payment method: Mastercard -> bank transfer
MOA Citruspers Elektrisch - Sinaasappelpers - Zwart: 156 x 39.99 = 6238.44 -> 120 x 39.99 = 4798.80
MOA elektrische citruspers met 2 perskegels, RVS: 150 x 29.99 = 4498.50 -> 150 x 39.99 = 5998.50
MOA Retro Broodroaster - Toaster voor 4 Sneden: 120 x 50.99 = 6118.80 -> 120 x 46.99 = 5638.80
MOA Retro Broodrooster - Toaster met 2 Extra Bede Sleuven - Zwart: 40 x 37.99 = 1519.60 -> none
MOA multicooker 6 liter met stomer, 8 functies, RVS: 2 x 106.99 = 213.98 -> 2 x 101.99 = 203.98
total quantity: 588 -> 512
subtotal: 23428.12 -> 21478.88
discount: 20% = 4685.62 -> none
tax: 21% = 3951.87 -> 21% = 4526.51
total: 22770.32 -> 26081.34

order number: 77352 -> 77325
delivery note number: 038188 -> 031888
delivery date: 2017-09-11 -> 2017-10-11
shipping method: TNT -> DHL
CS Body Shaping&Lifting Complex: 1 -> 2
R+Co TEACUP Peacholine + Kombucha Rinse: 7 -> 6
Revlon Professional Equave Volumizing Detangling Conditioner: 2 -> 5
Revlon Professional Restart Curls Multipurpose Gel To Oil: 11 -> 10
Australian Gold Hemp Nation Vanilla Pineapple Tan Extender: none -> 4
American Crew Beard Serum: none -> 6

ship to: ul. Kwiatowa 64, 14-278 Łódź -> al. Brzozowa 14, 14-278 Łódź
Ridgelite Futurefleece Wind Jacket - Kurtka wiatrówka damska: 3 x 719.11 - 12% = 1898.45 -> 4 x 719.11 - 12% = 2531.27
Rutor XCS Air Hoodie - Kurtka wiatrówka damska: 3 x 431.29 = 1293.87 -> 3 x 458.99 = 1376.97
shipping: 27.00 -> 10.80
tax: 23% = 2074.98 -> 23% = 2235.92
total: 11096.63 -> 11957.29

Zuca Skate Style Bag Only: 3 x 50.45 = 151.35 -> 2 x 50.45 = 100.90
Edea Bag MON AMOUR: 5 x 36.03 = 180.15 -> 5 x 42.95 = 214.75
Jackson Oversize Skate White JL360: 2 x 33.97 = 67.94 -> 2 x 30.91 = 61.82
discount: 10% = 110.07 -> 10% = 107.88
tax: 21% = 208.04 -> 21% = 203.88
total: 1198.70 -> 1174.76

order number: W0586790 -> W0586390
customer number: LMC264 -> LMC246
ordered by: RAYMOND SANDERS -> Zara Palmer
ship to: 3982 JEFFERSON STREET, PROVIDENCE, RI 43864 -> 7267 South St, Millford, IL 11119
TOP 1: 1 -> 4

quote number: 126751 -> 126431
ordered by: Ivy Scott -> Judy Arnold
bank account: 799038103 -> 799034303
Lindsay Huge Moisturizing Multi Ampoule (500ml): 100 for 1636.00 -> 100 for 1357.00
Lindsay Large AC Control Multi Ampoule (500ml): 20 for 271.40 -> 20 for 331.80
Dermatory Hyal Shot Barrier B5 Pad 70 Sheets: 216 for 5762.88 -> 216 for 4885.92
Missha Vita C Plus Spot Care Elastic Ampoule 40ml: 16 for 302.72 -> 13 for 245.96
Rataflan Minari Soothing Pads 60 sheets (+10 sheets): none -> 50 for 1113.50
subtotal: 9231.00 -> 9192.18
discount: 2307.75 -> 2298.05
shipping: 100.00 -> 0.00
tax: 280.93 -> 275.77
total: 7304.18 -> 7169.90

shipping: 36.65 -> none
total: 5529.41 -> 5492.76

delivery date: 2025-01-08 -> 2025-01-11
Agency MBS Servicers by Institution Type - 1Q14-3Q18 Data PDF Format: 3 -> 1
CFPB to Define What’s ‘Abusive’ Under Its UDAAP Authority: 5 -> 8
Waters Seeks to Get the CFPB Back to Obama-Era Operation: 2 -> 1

.....

◆ **Problem details**
Everything from the line containing "CFPB to Define" to the end of the listing above must be returned exactly. Both end lines belong in it.

◆ **Exercise output**
CFPB to Define What’s ‘Abusive’ Under Its UDAAP Authority: 5 -> 8
Waters Seeks to Get the CFPB Back to Obama-Era Operation: 2 -> 1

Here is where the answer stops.